Exercise materials:
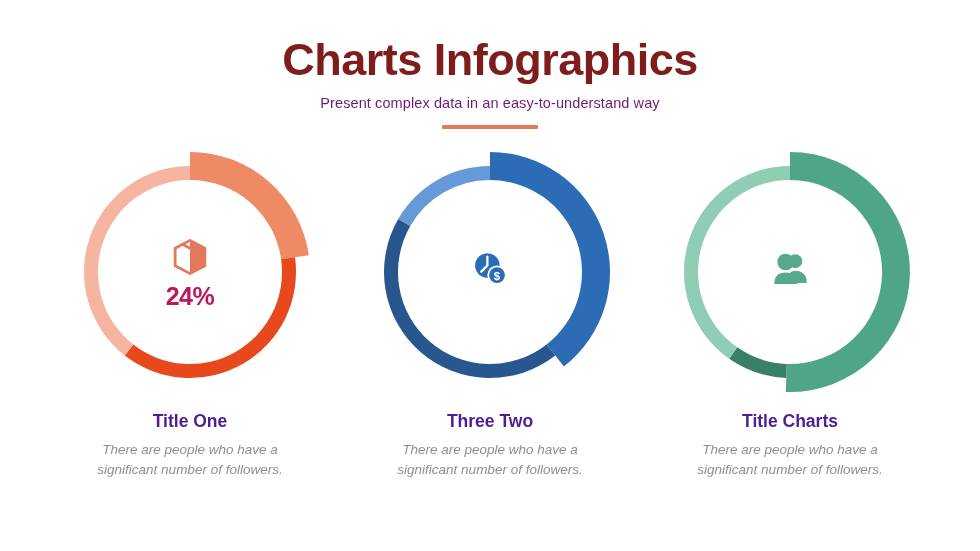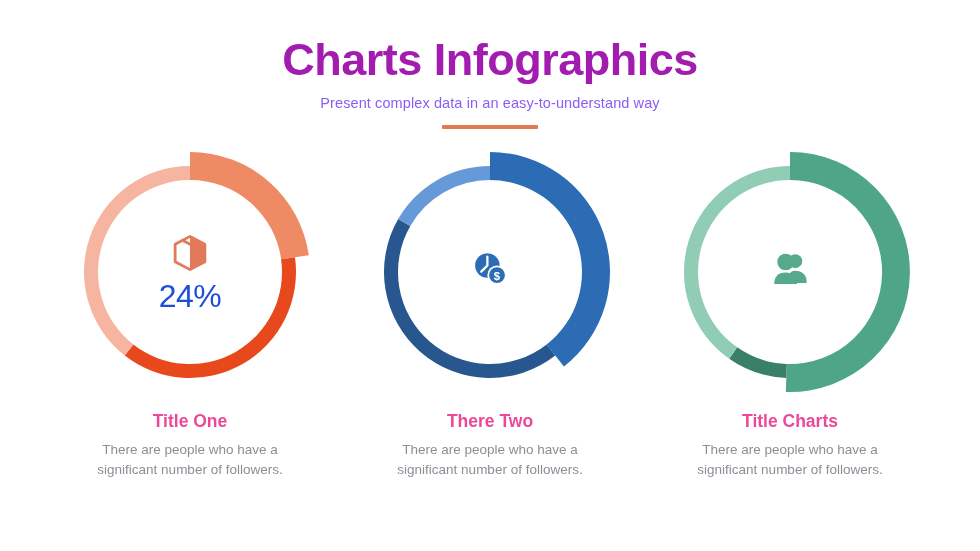"Charts Infographics" .main-title { color: #a21caf -> #7f1d1d }
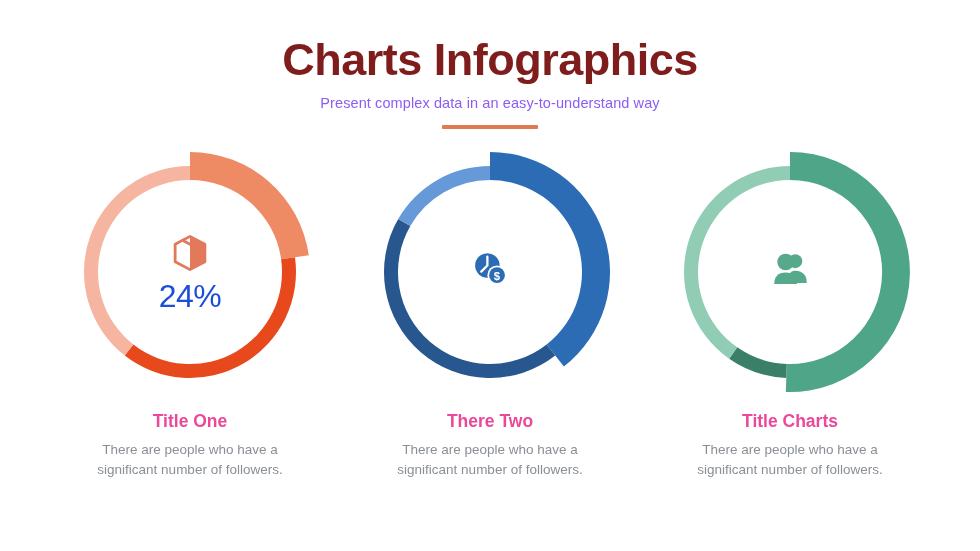"Present complex data in an" .subtitle { color: #8b5cf6 -> #701a75 }
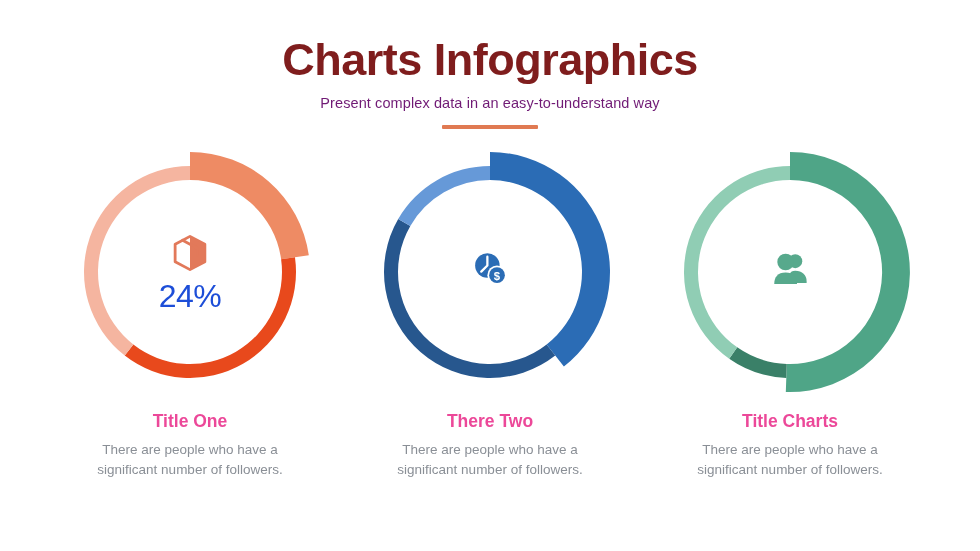"24%" .donut-pct { color: #1d4ed8 -> #be185d; font-size: 32px -> 25px; font-weight: normal -> bold }
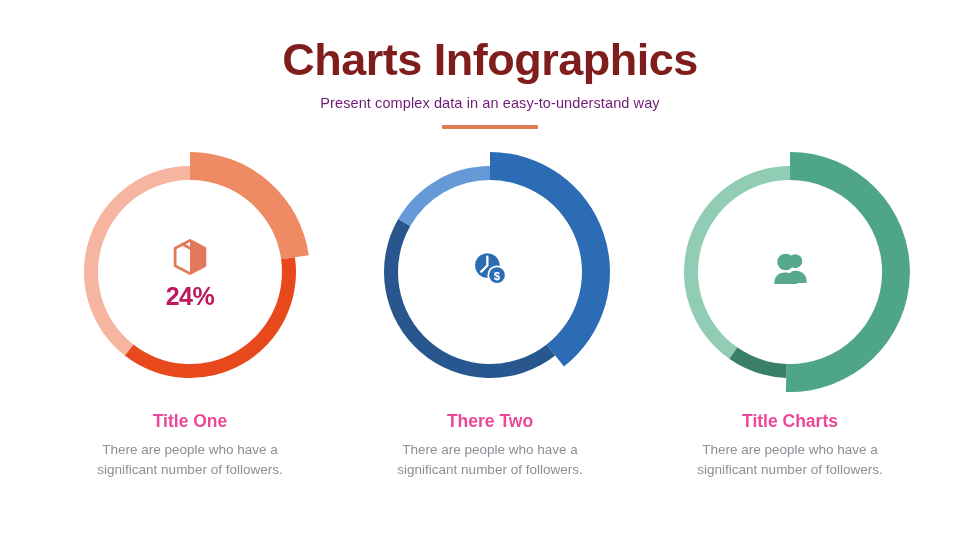"Title One" .col-title { color: #ec4899 -> #4c1d95 }
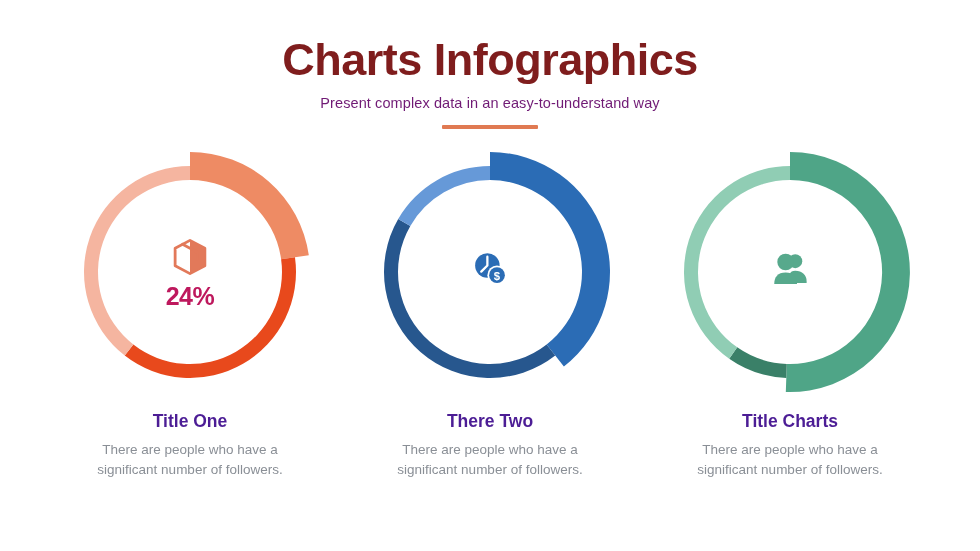"There Two" div.col-title { text: There -> Three }
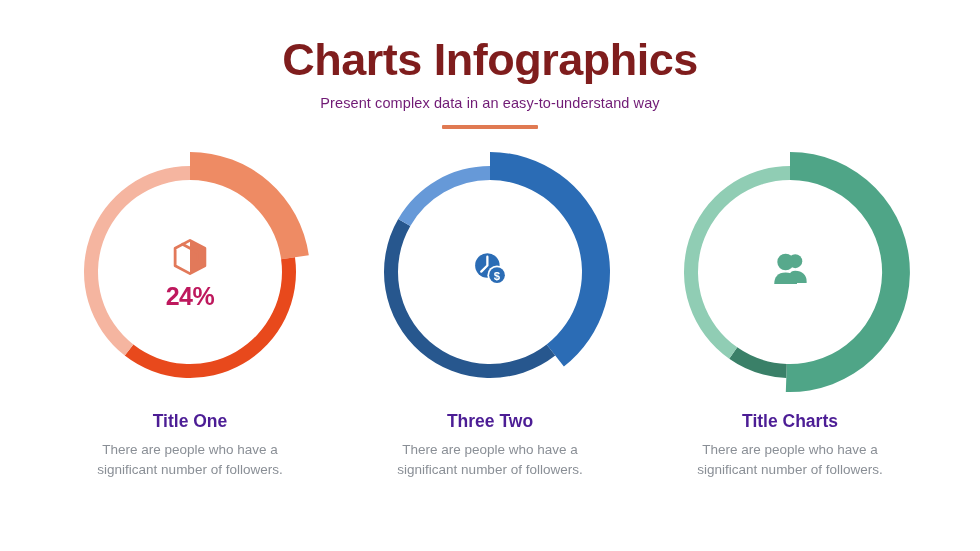"There are people who have" .col-desc { font-style: none -> italic }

Task description:
Without any of its pictures, the listing is to be repeated exactly as it stands.

Written solution:
"Charts Infographics" .main-title { color: #a21caf -> #7f1d1d }
"Present complex data in an" .subtitle { color: #8b5cf6 -> #701a75 }
"24%" .donut-pct { color: #1d4ed8 -> #be185d; font-size: 32px -> 25px; font-weight: normal -> bold }
"Title One" .col-title { color: #ec4899 -> #4c1d95 }
"There Two" div.col-title { text: There -> Three }
"There are people who have" .col-desc { font-style: none -> italic }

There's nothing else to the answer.